Maintenant, une étude radiologique de trois ans confirme que l'arret des corticostéroïde dans la maladie provoque une rechute rapide, même si la drogue a été prise pendant des années.
Cent vingt huit patients avec PR de moins de 2 ans, ont été traités avec une dose orale quotidienne de prednisolone de 7,5mg ou de placebo pendant 2 années. Leurs médecins étaient libres pour prescrire n'importe quel traitement supplémentaire si nécessaires.
Après 2 ans, le médicament a été réduit puis arrêté. Les patients et les médecins sont restés dans l'ognorance du traitement pris pendant une période d'une année de suivi.

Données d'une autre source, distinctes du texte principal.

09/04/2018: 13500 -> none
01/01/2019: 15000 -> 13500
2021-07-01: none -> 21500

En comparant la progression de la maladie mesurée par des radiographies, les investigateurs pouvaient mesurer l'activité de la maladie pendant la thérapie. On a observé un avantage pour le groupe de prednisolone, mesuré par un ralentissement de l'érosion .
Dans le groupe de placebo, on a observé une destruction régulière. Dans le groupe prednisolone-traité, il y avait très peu changement pendant les 2 premières années de l'étude, mais une augmentation significative d'activité de la maladie a été observée pendant l'année 3, après que le traitement par prednisolone ait été reduit et arreté.

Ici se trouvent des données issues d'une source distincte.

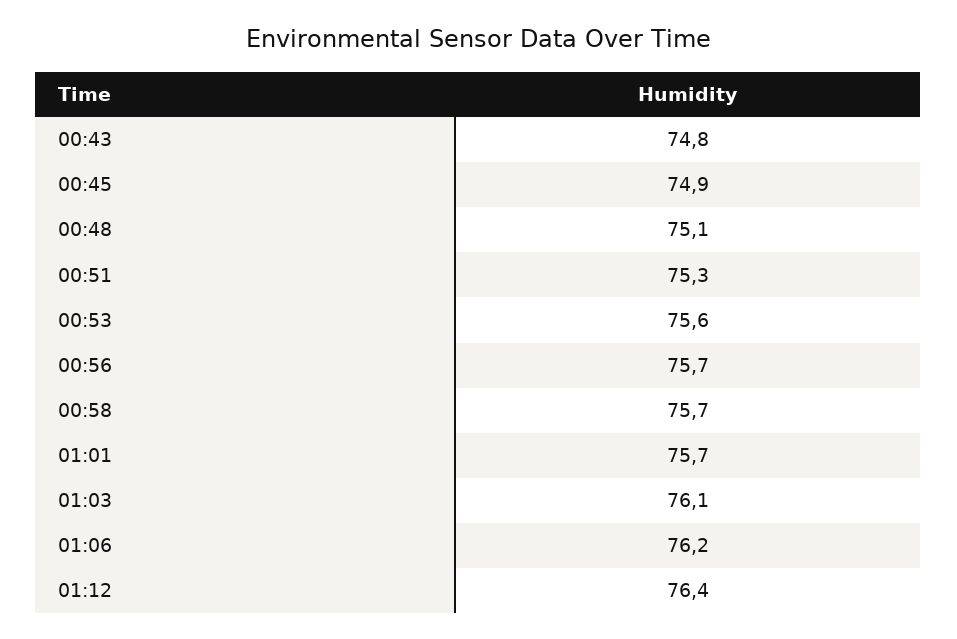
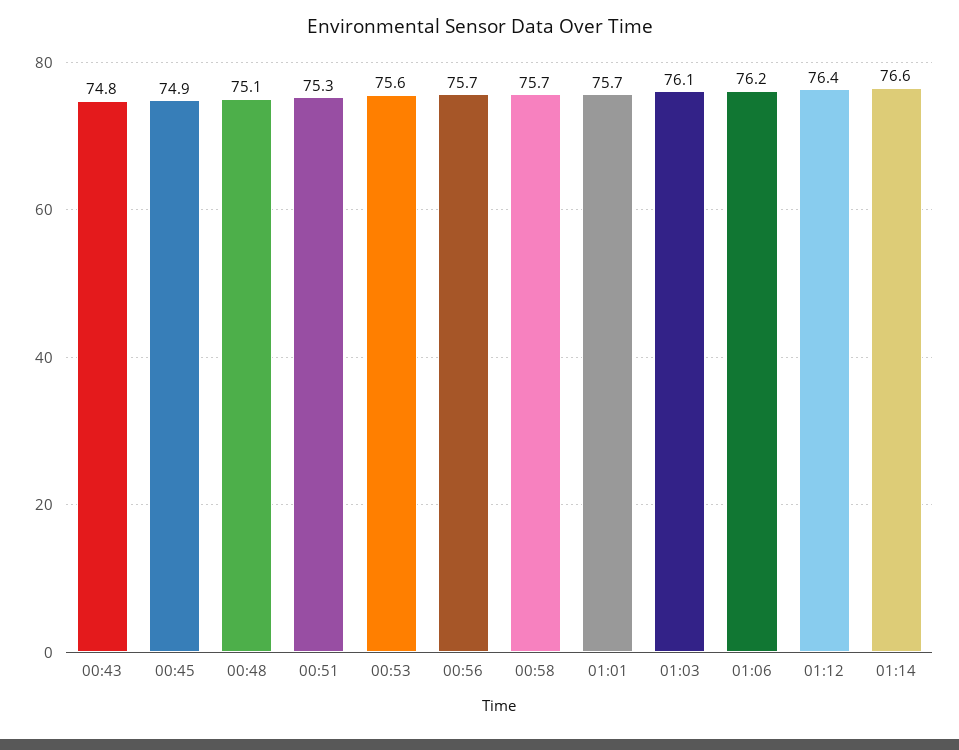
01:14: none -> 76.6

En outre, les chercheurs ont trouvé un avantage supplémentaire chez les patients traités par stéroïdes: ils ont enregistré moins de douleur, d'incapacité, et d'inflammation que les patients placebo-traités. Cependant, on a seulement observé cet avantage pendant les 9 premiers mois de l'étude.

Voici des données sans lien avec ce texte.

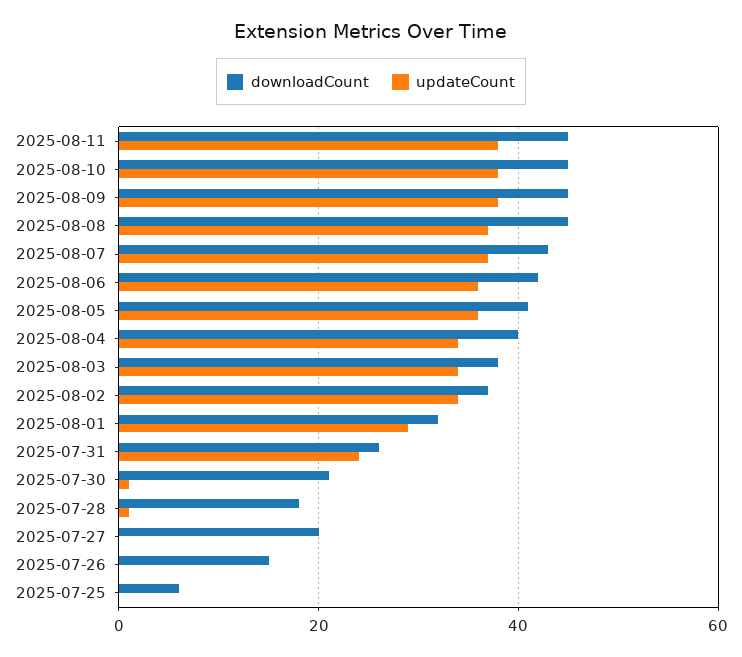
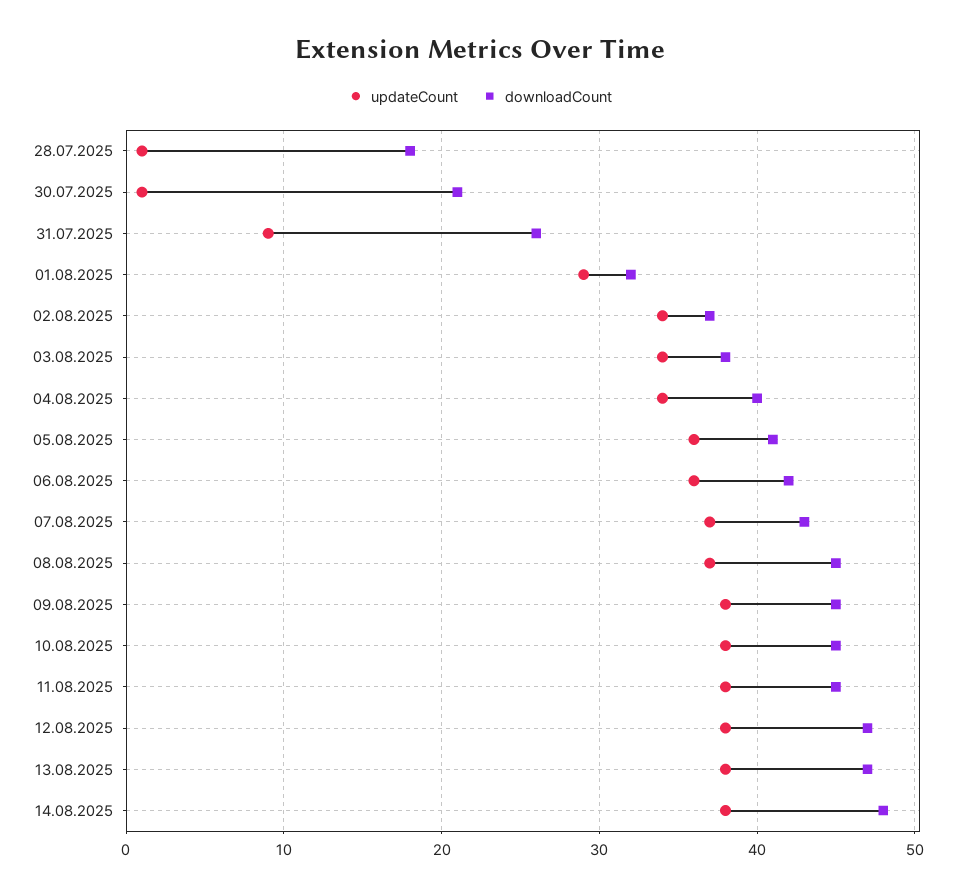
updateCount, 2025-07-31: 25 -> 9
downloadCount, 2025-07-27: 20 -> none
updateCount, 2025-07-27: 0 -> none
downloadCount, 2025-07-26: 15 -> none
updateCount, 2025-07-26: 0 -> none
downloadCount, 2025-07-25: 5 -> none
updateCount, 2025-07-25: 0 -> none
updateCount, 12.08.2025: none -> 38
downloadCount, 12.08.2025: none -> 47
updateCount, 13.08.2025: none -> 38
downloadCount, 13.08.2025: none -> 47
updateCount, 14.08.2025: none -> 38
downloadCount, 14.08.2025: none -> 48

Cette étude à double aveugle a confirmé l'avantage prévu par le traitement par prednisolone, mais également identifié une détérioration quand cette thérapie est stoppée. Ceci s'est produit malgré le fait que tous les patients recevaient des thérapies supplémentaires pour leur maladie.
Ces résultats renforce la suggestion que le prednisolone supprime la progression érosive, mais est seulement capable d'exercer cet effet à condition qu'il continue à être pris. Les cliniciens et les patients doivent peser les avantages et le risque potentiels de thérapie orale chronique par corticostéroïde dans la PR.